CREDS researcher Mike Fell discusses the background to and key findings of his recently published research that set out to discover what we can learn from Airbnb about the potential impacts of peer-to-peer energy trading.

The first time I stayed in an Airbnb was in Leith, Edinburgh, when I was there for the Fringe. I paid £26 per night for a nice room in flat over a pub. That’s a fraction of what I would have paid in a hotel – if I’d been able to find any vacancies. (Plus – pub.) I’ve stayed in many Airbnb’s since then, and appreciate the prices, great locations, and personal contact.

There are plenty of services aspiring to be the Airbnb of energy. These peer-to-peer (P2P) schemes let people buy and sell electricity directly between each other. For example, if I had a solar panel and was in the same scheme as you, you could buy my excess generation. Similar drivers exist in energy as for accommodation, with the promise of savings for buyers, better income for sellers, and potentially a more personal experience.

But while disruptive new services like Airbnb or its equivalents in energy hold many benefits, they also pose challenges. In the case of Airbnb, we’ve probably all heard about its potential to drive up rents and displace local people.

But the world has had more than a decade, and millions of stays, to learn about the impacts of Airbnb. In energy, all we have is a relative handful of small scale trials, often with small numbers of participants. This means that policymakers, regulators, and service designers are potentially flying blind when it comes to anticipating the impacts of the emergence of P2P-like arrangements in energy.

Drawing on experience in other sectors

What if that comparatively large amount of evidence on the impacts of Airbnb could be usefully drawn on to provide some insight here? You might argue that the situations and services are just too different. Take the example of increasing rents I mention above. That wouldn’t be expected to happen in energy – if anything, as more locally generated power is traded locally, prices are likely to fall or at least remain lower than they otherwise would be.

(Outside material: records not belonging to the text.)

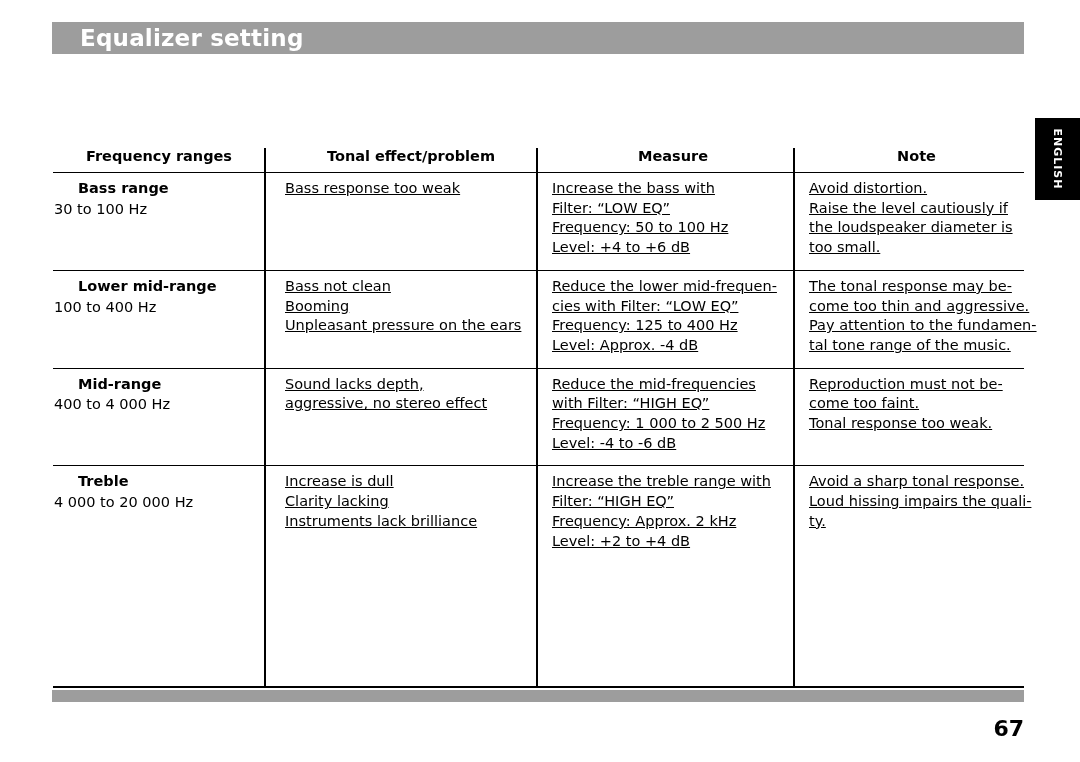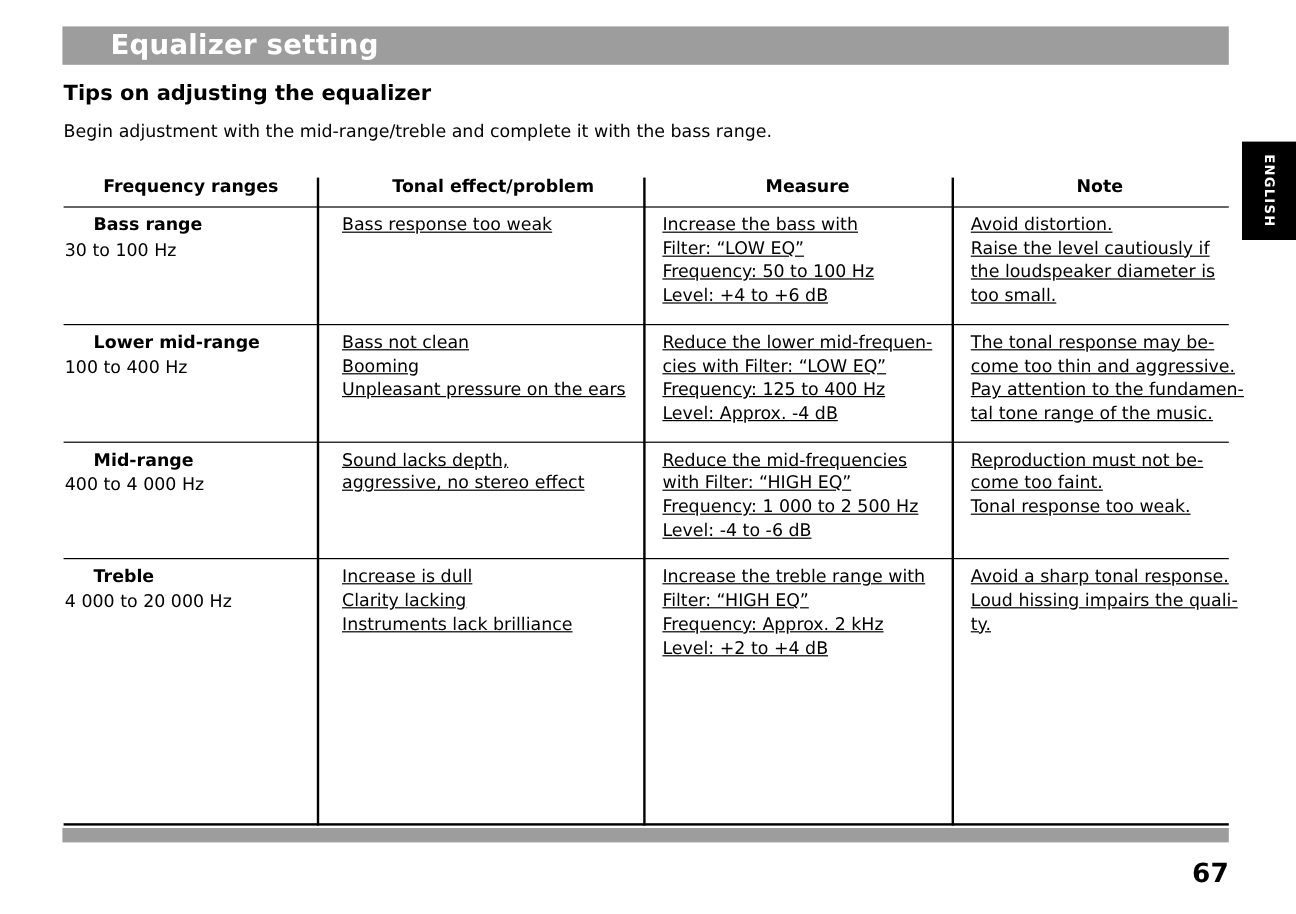--- a/index.html
+++ b/index.html
@@ -32,21 +32,20 @@
     background: #9d9d9d;
     display: flex;
     align-items: center;
   }
   .title-bar .title-text {
     font-size: 23px;
     font-weight: bold;
     color: #ffffff;
     padding-left: 28px;
     letter-spacing: 0.2px;
-    margin-left: 12px;
   }
 
   
   .subtitle {
     position: absolute;
     left: 53px;
     top: 68px;
     font-size: 17.5px;
     font-weight: bold;
     color: #000;
@@ -176,23 +175,21 @@
 </style>
 </head>
 <body>
 
 <div class="page">
 
   <div class="title-bar">
     <span class="title-text">Equalizer setting</span>
   </div>
 
-  <div class="subtitle">Tips on adjusting the equalizer</div>
-
-  <div class="intro">Begin adjustment with the mid-range/treble and complete it with the bass range.</div>
+
 
   <div class="side-tab">
     <span class="side-tab-label">ENGLISH</span>
   </div>
 
   <table class="eq-table">
     <colgroup>
       <col class="c1">
         <col class="c2">
         <col class="c3">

My solution was to attempt to bring a “realist” approach. Instead of just looking at evidence on the distributional impacts (i.e. different impacts on different population segments) of Airbnb, I also focused on the mechanisms by which these impacts came about, and the contexts in which they happened.

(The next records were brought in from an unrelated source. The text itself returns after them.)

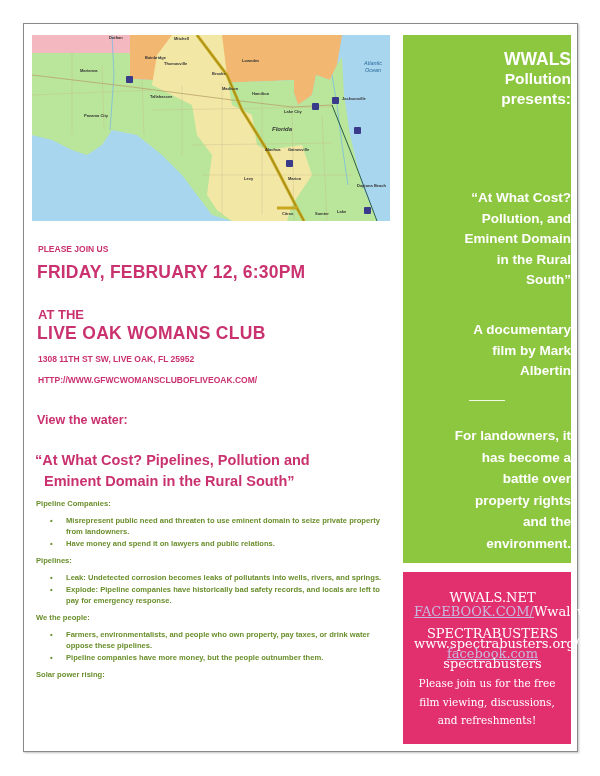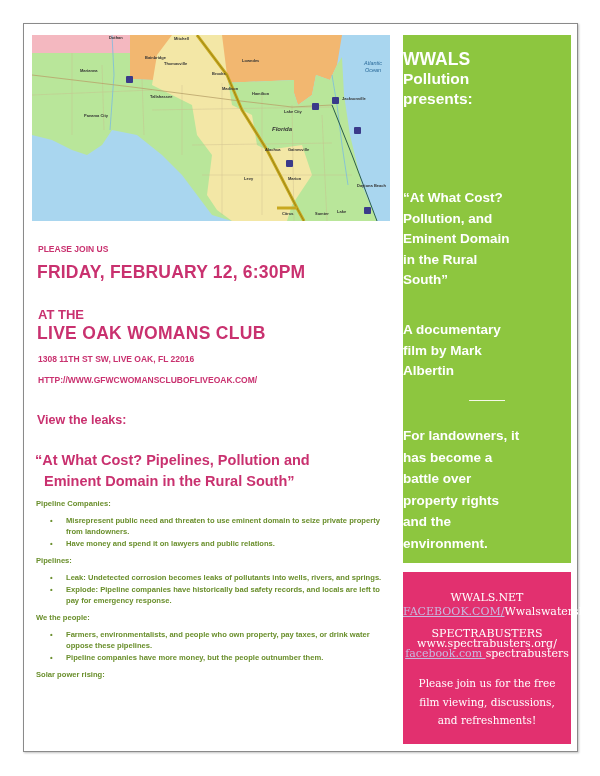--- a/index.html
+++ b/index.html
@@ -31,35 +31,35 @@
   .filmtitle .l2 { padding-left: 9px; display: block; }
 
   .sections { position: absolute; left: 36px; top: 498px; width: 355px; font-size: 7.6px; line-height: 11px; }
   .sec-head { margin-bottom: 6px; }
   .sec-list { list-style: none; margin-bottom: 6px; }
   .sec-list li { position: relative; padding-left: 30px; margin-bottom: 1px; }
   .sec-list li::before { content: "•"; position: absolute; left: 14px; top: 0; color: #6a8f2c; }
 
   .greenbox {
     position: absolute; left: 403px; top: 35px; width: 168px; height: 528px;
-    background: #8dc63f; color: #ffffff; text-align: left; font-weight: bold;
+    background: #8dc63f; color: #ffffff; text-align: right; font-weight: bold;
   }
   .gb-org { position: absolute; top: 14px; left: 0; width: 100%; font-size: 15.5px; line-height: 20px; }
   .gb-org .big { font-size: 17.5px; display: block; }
   .gb-title { position: absolute; top: 153px; left: 0; width: 100%; font-size: 13.5px; line-height: 20.5px; }
   .gb-doc { position: absolute; top: 285px; left: 0; width: 100%; font-size: 13.5px; line-height: 20.5px; }
   .gb-rule { position: absolute; top: 365px; left: 66px; width: 36px; height: 1px; background: #f5f9e8; }
   .gb-quote { position: absolute; top: 390px; left: 0; width: 100%; font-size: 13.5px; line-height: 21.5px; }
 
   .pinkbox {
     position: absolute; left: 403px; top: 572px; width: 168px; height: 172px;
     background: #e2306f; color: #ffffff; text-align: center;
     font-family: "DejaVu Serif", "Liberation Serif", serif;
   }
-  .pb-line { position: absolute; left: 0; width: 100%; font-size: 11px; line-height: 10px; }
+  .pb-line { position: absolute; left: 0; width: 100%; font-size: 13px; line-height: 10px; padding-left: 11px; }
   .pb-link { color: #c8b8e0; text-decoration: underline; }
   .pb-msg { position: absolute; left: 0; top: 102px; width: 100%; font-size: 10.5px; line-height: 18.5px; }
 </style>
 </head>
 <body>
 
 <div class="page"></div>
 
 <div class="map">
   <svg viewBox="0 0 358 186" preserveAspectRatio="none">
@@ -123,24 +123,24 @@
     <text x="240" y="96" font-family="Liberation Sans, sans-serif" font-size="6" font-style="italic" font-weight="bold" fill="#333">Florida</text>
     <text x="341" y="30" font-family="Liberation Sans, sans-serif" font-size="5.5" font-style="italic" fill="#2a6a9a" text-anchor="middle">Atlantic</text>
     <text x="341" y="37" font-family="Liberation Sans, sans-serif" font-size="5.5" font-style="italic" fill="#2a6a9a" text-anchor="middle">Ocean</text>
   </svg>
 </div>
 
 <div class="join pink">PLEASE JOIN US</div>
 <div class="date pink">FRIDAY, FEBRUARY 12, 6:30PM</div>
 <div class="atthe pink">AT THE</div>
 <div class="venue pink">LIVE OAK WOMANS CLUB</div>
-<div class="addr pink">1308 11TH ST SW, LIVE OAK, FL 22016</div>
+<div class="addr pink">1308 11TH ST SW, LIVE OAK, FL 25952</div>
 <div class="url pink">HTTP://WWW.GFWCWOMANSCLUBOFLIVEOAK.COM/</div>
 
-<div class="viewfilm pink">View the leaks:</div>
+<div class="viewfilm pink">View the water:</div>
 <div class="filmtitle pink">
   <span>“At What Cost?  Pipelines, Pollution and</span>
   <span class="l2">Eminent Domain in the Rural South”</span>
 </div>
 
 <div class="sections green-text">
   <div>
     <div class="sec-head">Pipeline Companies:</div>
     <ul class="sec-list">
       <li>Misrepresent public need and threaten to use eminent domain to seize private property from landowners.</li>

For example, one of my findings is that there is quite consistent evidence of the potential for discriminatory practices to emerge in Airbnb, such as preferentially accepting guests on the basis of race, gender, or sexuality. I suggest the mechanism here is the introduction of more personal information and choice, into a context of prejudices we know exist to some degree in society. I argue that this could plausibly be the case in energy too, and recommend monitoring for this if/when P2P emerges more broadly.

Possible lessons from Airbnb

Based on screening a large number of research papers on Airbnb, I identified 28 with evidence on distributional impacts. Consideration of the mechanisms and contexts underlying any outcomes led me to infer the following for similar services in energy:

  • The benefits of selling services in P2P energy trading schemes would be expected to accrue disproportionately to those living in areas with grid management challenges (similar to Airbnbs in desirable areas), who are younger and more highly educated…
  • …but households already in possession of (or able to acquire) generating technology such as PV panels are strongly positioned to benefit.
  • Less affluent households may be expected to participate and benefit more in areas with network constraints than those without.
  • However, this will probably be to a lesser degree on average than the more affluent, since they are more likely only be able to trade in less valuable services (such as provision of flexibility, compared to supply of electricity) – similar to letting out a room or bed on Airbnb, compared to an entire place.
  • See also the finding on potential from discrimination mentioned in the previous section.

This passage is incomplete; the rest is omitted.